This is just one path. A valid simulation requires that the generator run as many times as necessary to produce statistically meaningful results. The following function parameterizes the random path generator and returns a list of summary indicators of interest. Note that signal
indicates whether any point on the path goes beyond the margin:
simulate <- function(i, p = 100, n = 10000, r = 0, sigma = 0.0005, margin = 0.1) { ps <- p * cumprod(1 + rnorm(n, r, sigma)) list(id = i, first = ps[[1]], high = max(ps), low = min(ps), last = ps[[n]], signal = any(ps > p * (1 + margin) | ps < p * (1 - margin))) }
Then, we can run the generator for one time and see its summarized result:
simulate(1) ## $id ## [1] 1 ## ## $first ## [1] 100.0039 ## ## $high ## [1] 101.4578 ## ## $low ## [1] 94.15108 ## ## $last ## [1] 96.13973 ## ## $signal ## [1] FALSE
To perform the simulation, we need to run the function many times. In practice, we may need to run at least millions of realizations, which may take us a considerable amount of time. Here, we will measure how much time it costs to run ten thousand iterations of this simulation:
system.time(res <- lapply(1:10000, simulate)) ## user system elapsed ## 8.768 0.000 8.768
When the simulation is finished, we can convert all results into one data table:
library(data.table) res_table <- rbindlist(res) head(res_table) ## id first high low last signal ## 1: 1 100.03526 100.7157 93.80330 100.55324 FALSE ## 2: 2 100.03014 104.7150 98.85049 101.97831 FALSE ## 3: 3 99.99356 104.9834 95.28500 95.59243 FALSE ## 4: 4 99.93058 103.4315 96.10691 97.22223 FALSE ## 5: 5 99.99785 100.6041 94.12958 95.97975 FALSE ## 6: 6 100.03235 102.1770 94.65729 96.49873 FALSE
We can calculate the realized probability of signal == TRUE
:
res_table[, sum(signal) /.N] ## [1] 0.0881
What if the problem gets more practical and requires us to run millions of times? In this case, some researchers may turn to programming languages implemented with much higher performance such as C and C++, which are extremely efficient and flexible. They are great tools in implementing algorithms but require more effort to deal with the compiler, linker, and data input/output.
Note that each iteration in the preceding simulation is completely independent of each other, so it is better accomplished by parallel computing.
Since different operating systems have different implementations of process and threading model, some features that are available for Linux and MacOS are not available for Windows. Thus, performing parallel computing on Windows can be a bit more verbose.

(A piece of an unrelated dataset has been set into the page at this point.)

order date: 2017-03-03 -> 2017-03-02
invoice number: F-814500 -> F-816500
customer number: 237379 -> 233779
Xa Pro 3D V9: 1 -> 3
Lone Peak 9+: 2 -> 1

On Windows, we need to create a local cluster of multiple R sessions to run parallel computing:
library(parallel) cl <- makeCluster(detectCores())
The detectCores()
function returns the number of cores your computer is equipped with. Creating a cluster of more than that number of nodes is allowed but usually does no good because your computer cannot perform more tasks than that simultaneously.
Then, we can call parLapply()
, the parallel version of lapply()
:
system.time(res <- parLapply(cl, 1:10000, simulate)) ## user system elapsed ## 0.024 0.008 3.772
Note that the time consumed is reduced to more than half of the original time. Now, we no longer need the cluster. We can call stopCluster()

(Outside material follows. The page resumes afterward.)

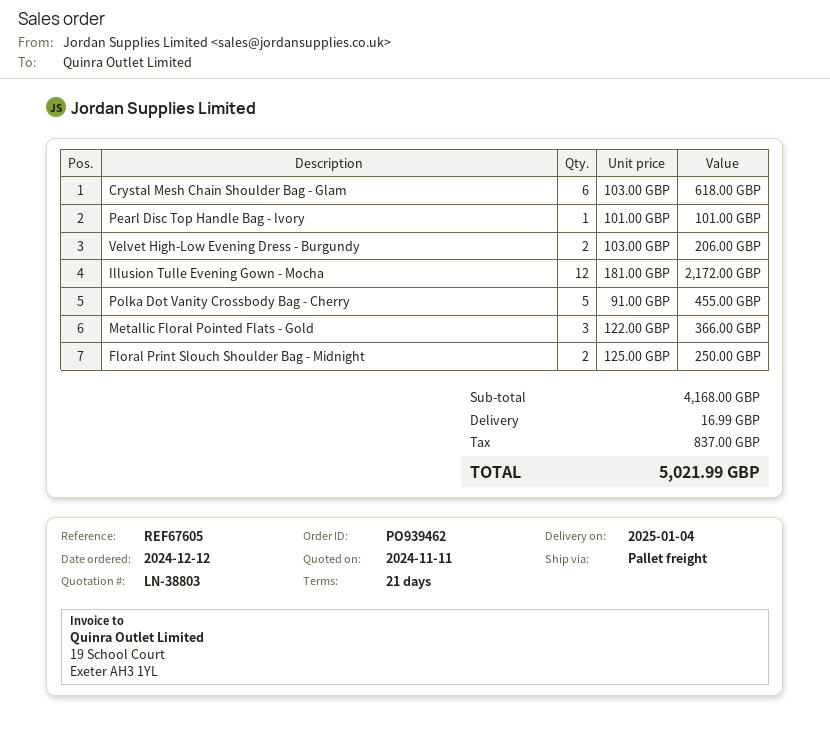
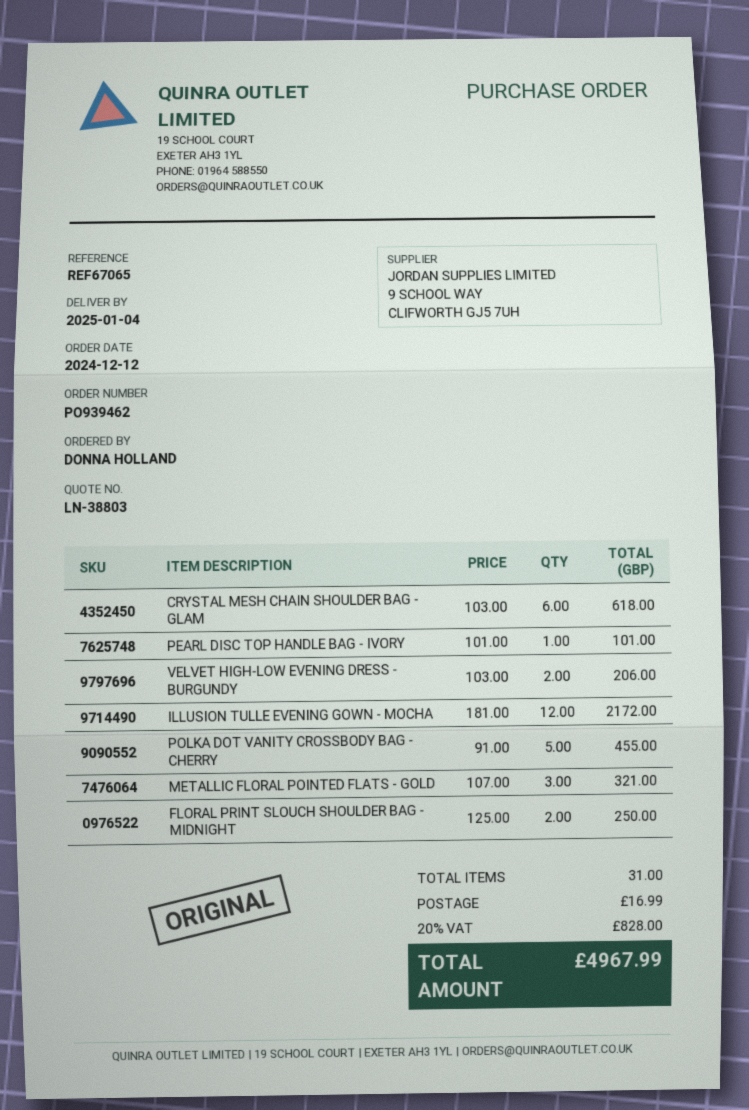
reference: REF67605 -> REF67065
Metallic Floral Pointed Flats - Gold: 3 x 122.00 = 366.00 -> 3 x 107.00 = 321.00
tax: 837.00 -> 828.00
total: 5021.99 -> 4967.99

to kill the R sessions just created:
stopCluster(cl)
When we call parLapply()
, it automatically schedules the task for each cluster node. More specifically, all cluster nodes run simulate()
with one of 1:10000
exclusively at the same time so that the computation is done in parallel. Finally, all results are collected so that we get a list just like the results from lapply()
:
length(res) ## [1] 10000 res_table <- rbindlist(res) res_table[, sum(signal) /.N] ## [1] 0.0889
The parallel code looks simple because simulate()
is self-contained and does not rely on user-defined external variables or datasets. If we run a function in parallel that refers to a variable in the master session (the current session that creates the cluster), it will not find the variable:
cl <- makeCluster(detectCores()) n <- 1 parLapply(cl, 1:3, function(x) x + n) ## Error in checkForRemoteErrors(val): 3 nodes produced errors; first error: object 'n' not found stopCluster(cl)

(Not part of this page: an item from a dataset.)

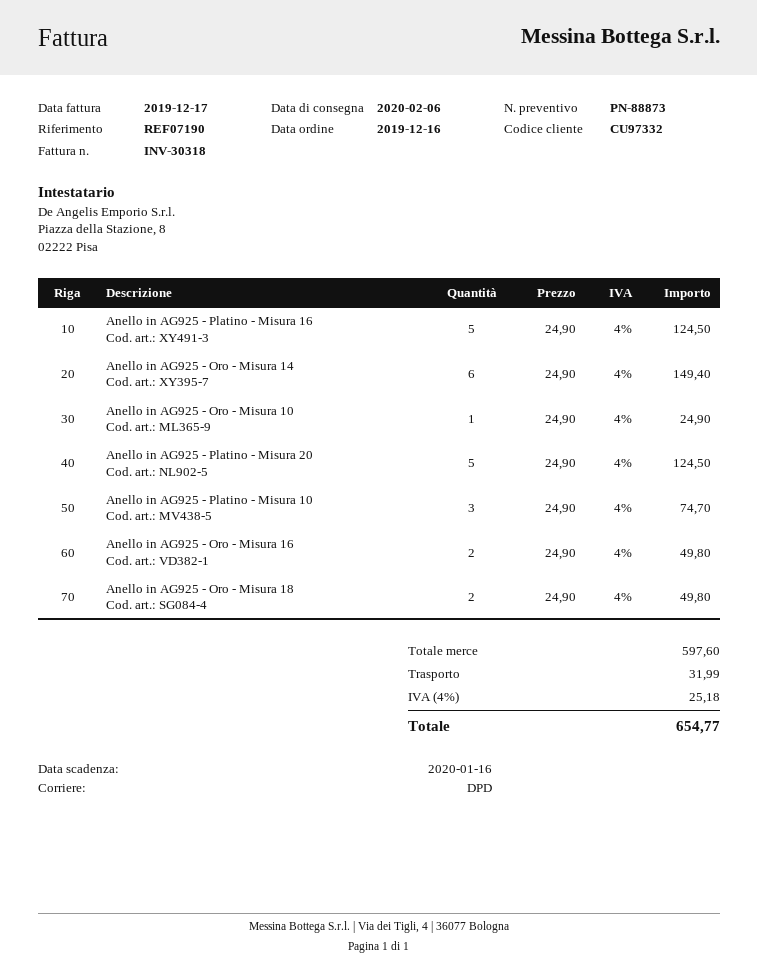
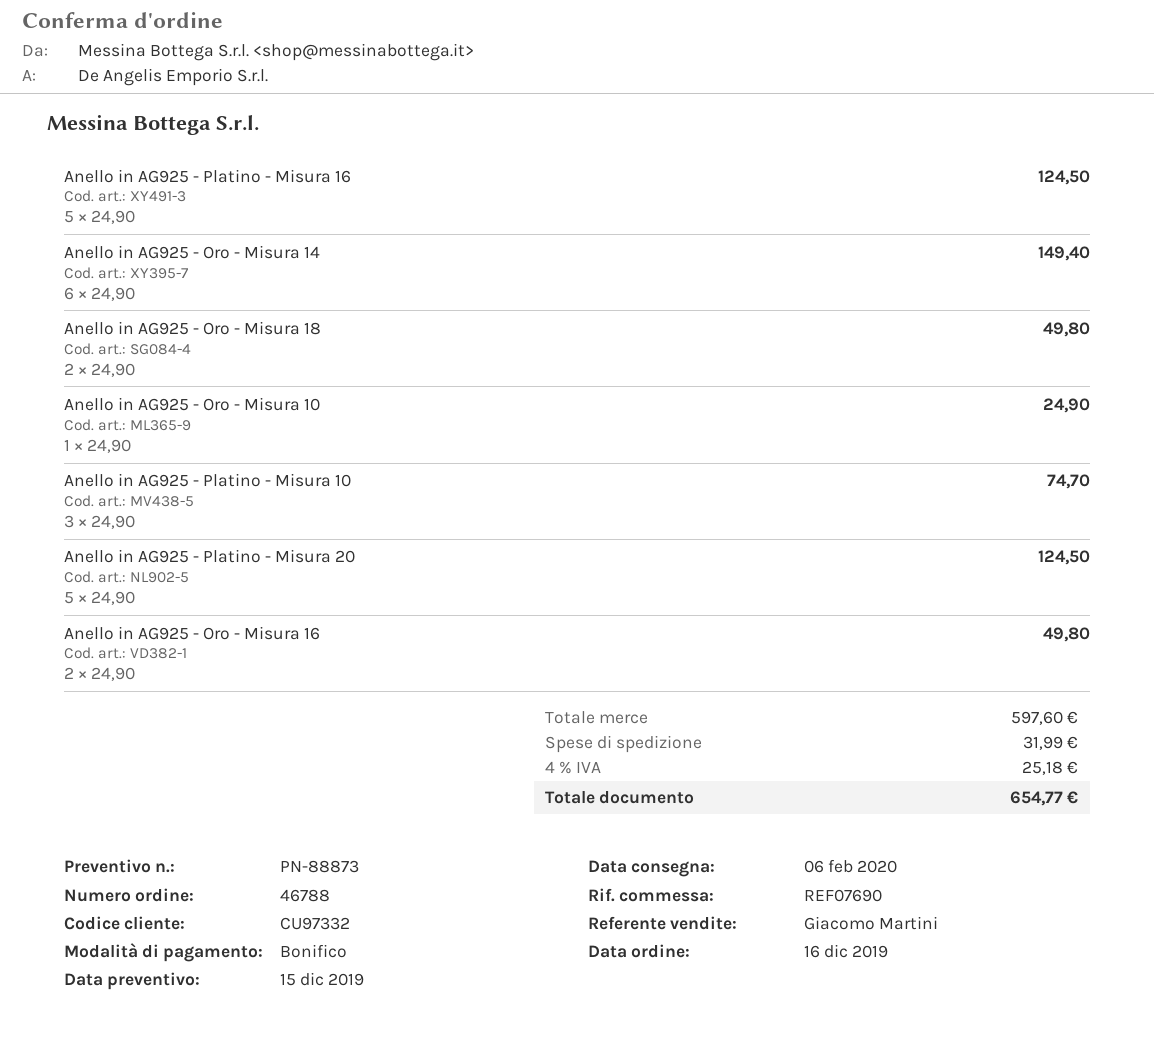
reference: REF07190 -> REF07690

All nodes fail because each of them starts as a fresh R session with no user variables defined. To let the cluster nodes get the value of the variable they need, we have to export them to all nodes.
The following example demonstrates how this works. Suppose we have a data frame of numbers. We want to take random samples from the data frame:
n <- 100 data <- data.frame(id = 1:n, x = rnorm(n), y = rnorm(n)) take_sample <- function(n) { data[sample(seq_len(nrow(data)), size = n, replace = FALSE), ] }
If we perform the sampling in parallel, all nodes must share the data frame and the function. To do this, we can use clusterEvalQ()
to evaluate an expression on each cluster node. First, we will make a cluster just as we did earlier:
cl <- makeCluster(detectCores())
The Sys.getpid()
function returns the process ID of the current R session. Since there are four nodes in the cluster, each is an R session with a unique process ID. We can call clusterEvalQ()
with Sys.getpid()
and see the process ID of each node:
clusterEvalQ(cl, Sys.getpid()) ## [[1]] ## [1] 20714 ## ## [[2]] ## [1] 20723 ## ## [[3]] ## [1] 20732 ## ## [[4]] ## [1] 20741
To see the variables in the global environment of each node, we can call ls()
, just like we call in our own working environment:
clusterEvalQ(cl, ls()) ## [[1]] ## character(0) ## ## [[2]] ## character(0) ## ## [[3]] ## character(0) ## ## [[4]] ## character(0)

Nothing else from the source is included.